[Directions]: Across the data below, count every line where the string "card" appears. Answer with the number alone.

---------- Data for this exercise

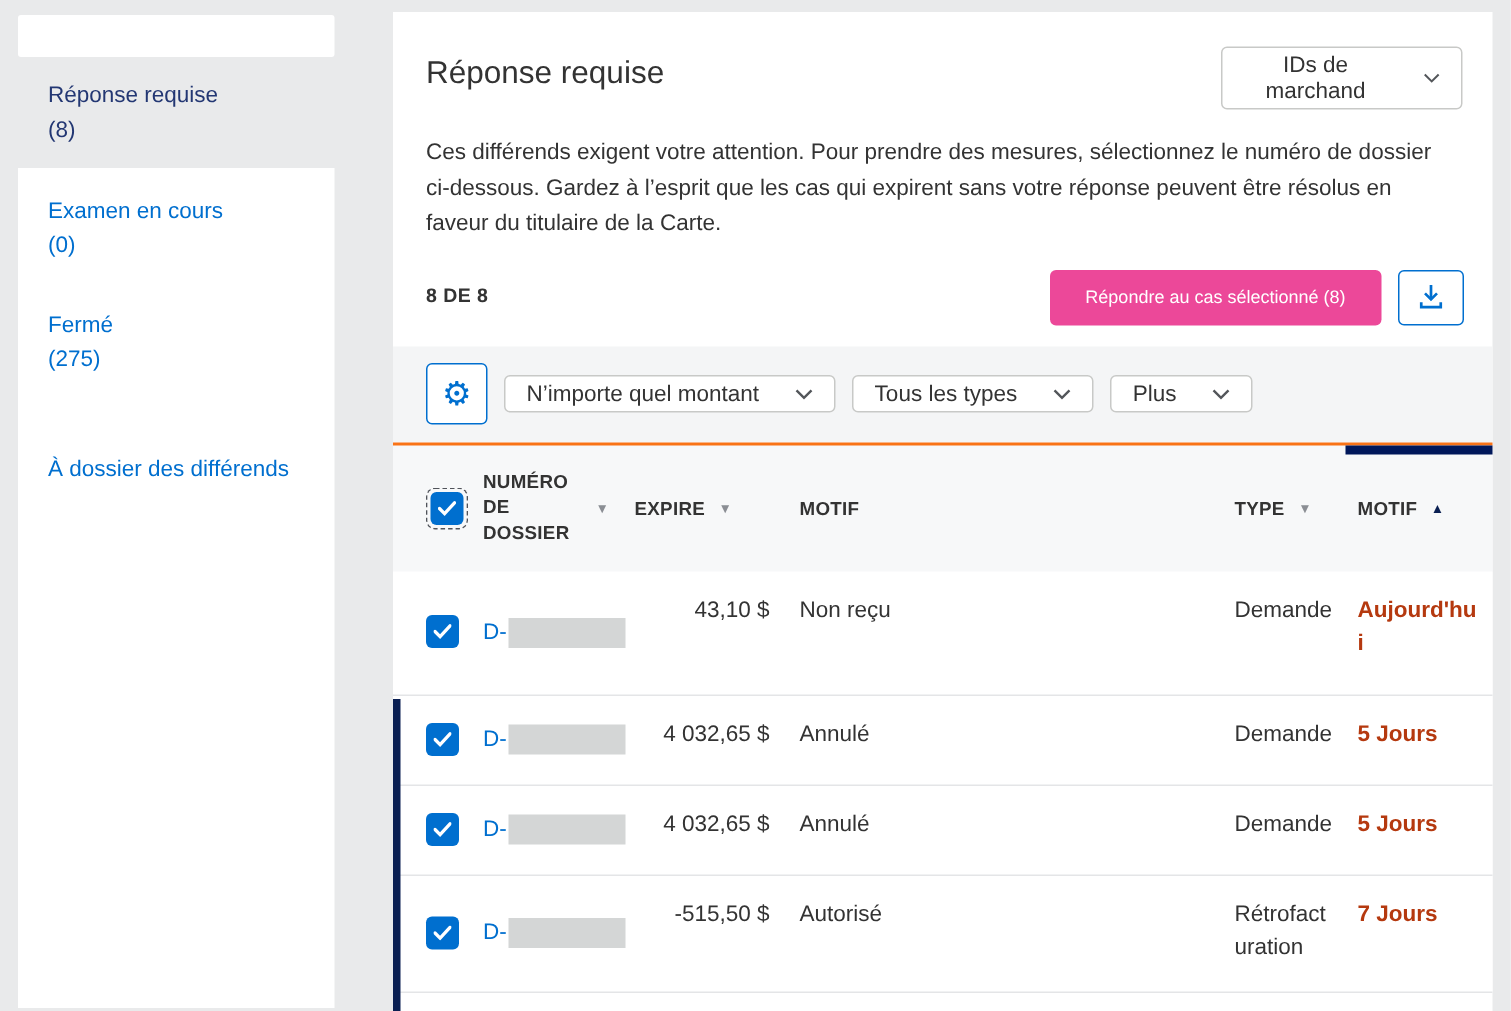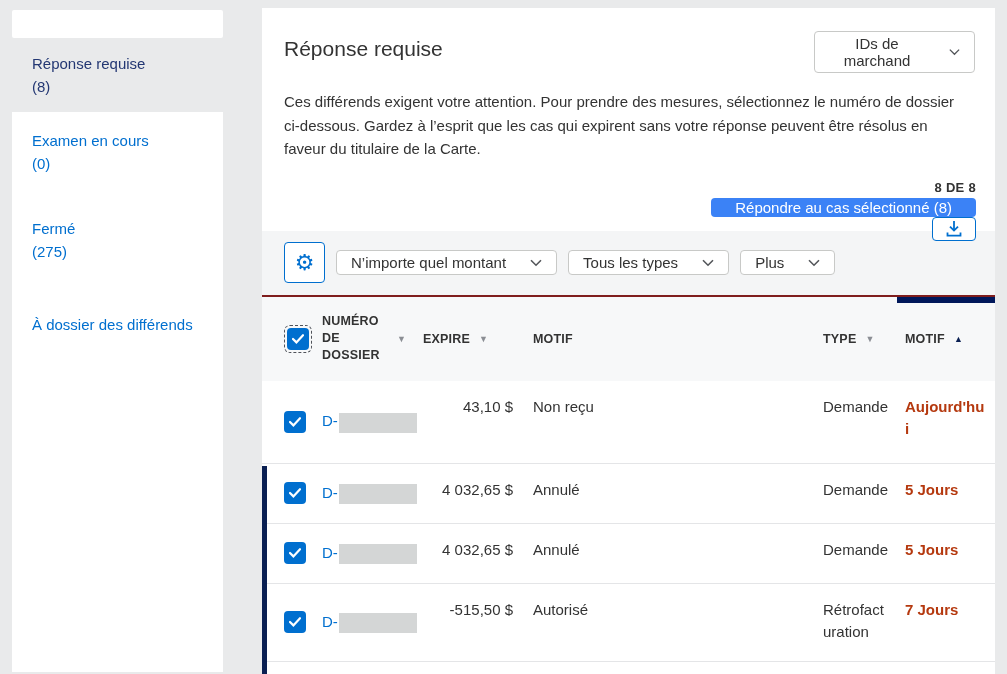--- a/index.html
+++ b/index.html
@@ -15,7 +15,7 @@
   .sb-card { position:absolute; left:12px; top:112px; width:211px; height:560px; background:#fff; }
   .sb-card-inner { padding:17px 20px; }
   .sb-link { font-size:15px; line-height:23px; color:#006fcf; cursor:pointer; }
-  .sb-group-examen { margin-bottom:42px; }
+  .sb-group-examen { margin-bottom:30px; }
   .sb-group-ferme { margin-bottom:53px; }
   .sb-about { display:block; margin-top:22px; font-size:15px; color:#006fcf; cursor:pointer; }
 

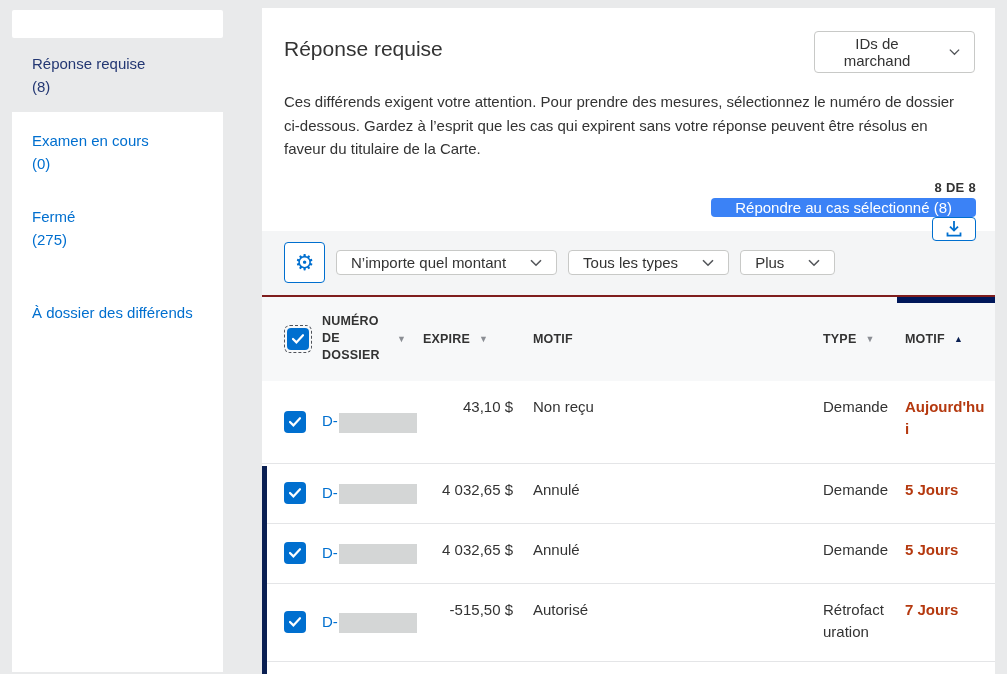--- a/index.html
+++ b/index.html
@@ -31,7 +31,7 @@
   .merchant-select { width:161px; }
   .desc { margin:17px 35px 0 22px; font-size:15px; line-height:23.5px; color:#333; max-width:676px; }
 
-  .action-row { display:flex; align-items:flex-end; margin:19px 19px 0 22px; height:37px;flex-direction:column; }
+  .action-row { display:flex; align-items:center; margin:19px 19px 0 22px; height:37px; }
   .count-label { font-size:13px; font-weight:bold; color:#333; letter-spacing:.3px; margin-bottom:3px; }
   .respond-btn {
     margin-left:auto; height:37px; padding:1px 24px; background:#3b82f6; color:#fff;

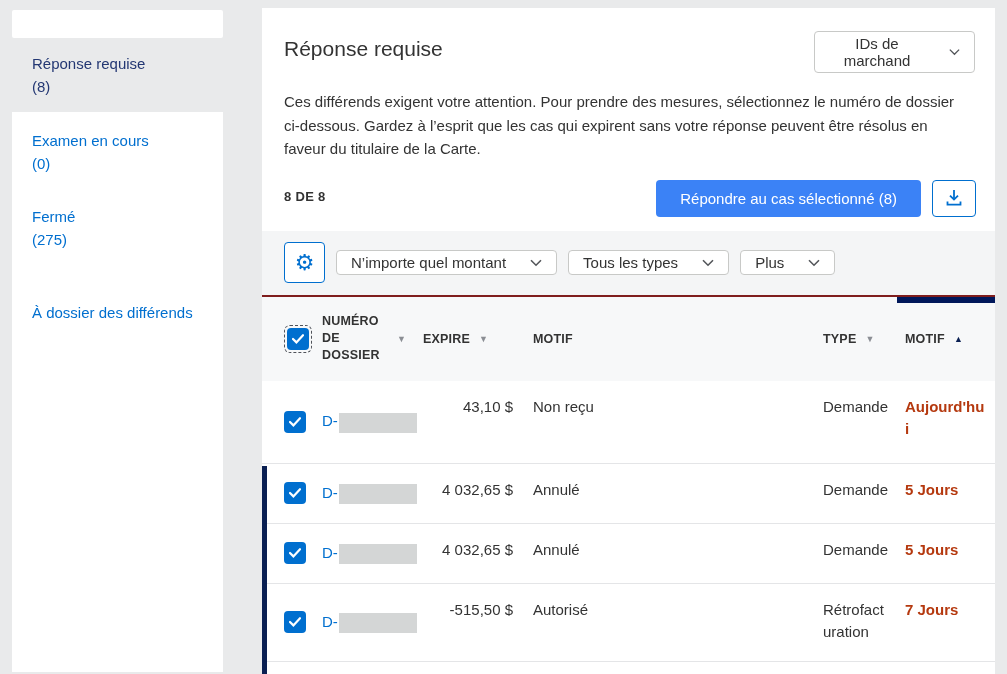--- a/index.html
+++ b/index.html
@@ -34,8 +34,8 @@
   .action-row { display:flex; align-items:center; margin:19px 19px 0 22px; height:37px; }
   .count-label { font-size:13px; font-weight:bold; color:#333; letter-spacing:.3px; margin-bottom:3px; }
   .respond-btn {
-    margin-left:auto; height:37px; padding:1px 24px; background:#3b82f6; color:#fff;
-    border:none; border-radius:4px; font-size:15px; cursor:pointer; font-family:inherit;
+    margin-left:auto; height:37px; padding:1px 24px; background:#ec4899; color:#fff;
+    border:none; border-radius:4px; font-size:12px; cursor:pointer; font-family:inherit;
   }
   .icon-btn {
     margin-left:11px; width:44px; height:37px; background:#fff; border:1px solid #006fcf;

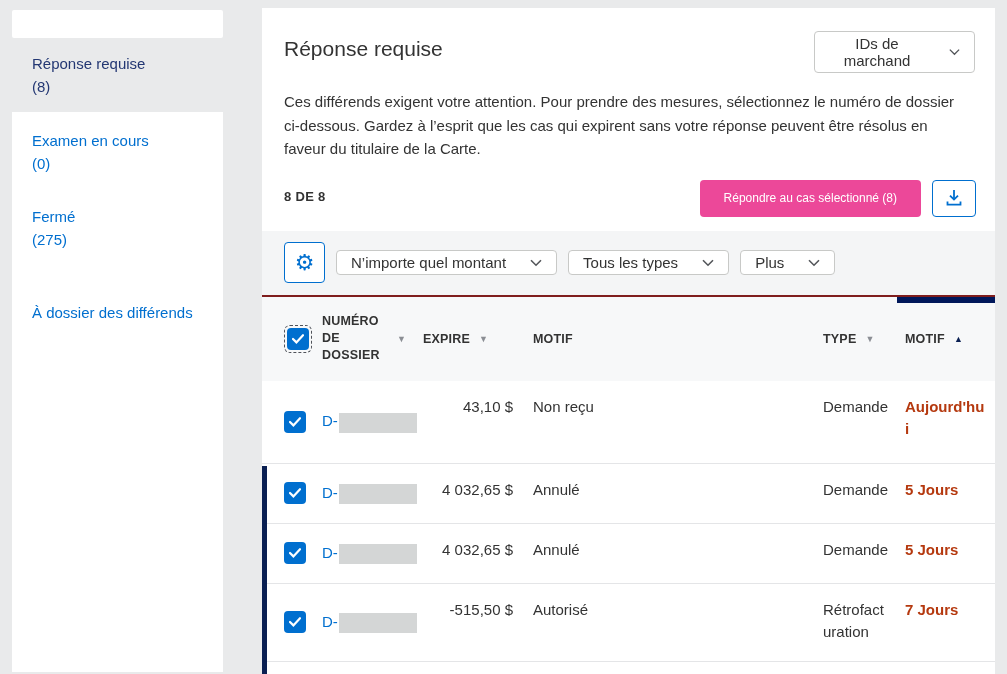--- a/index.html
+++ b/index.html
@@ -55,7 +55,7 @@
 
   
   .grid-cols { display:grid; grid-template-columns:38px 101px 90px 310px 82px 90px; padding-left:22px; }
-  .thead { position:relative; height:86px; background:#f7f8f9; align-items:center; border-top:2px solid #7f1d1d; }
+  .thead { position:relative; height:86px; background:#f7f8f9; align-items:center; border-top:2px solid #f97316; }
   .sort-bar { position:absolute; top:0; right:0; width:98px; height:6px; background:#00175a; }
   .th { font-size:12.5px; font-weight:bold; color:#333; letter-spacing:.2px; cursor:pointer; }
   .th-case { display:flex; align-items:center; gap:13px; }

--------------------

[Output of the task]: 2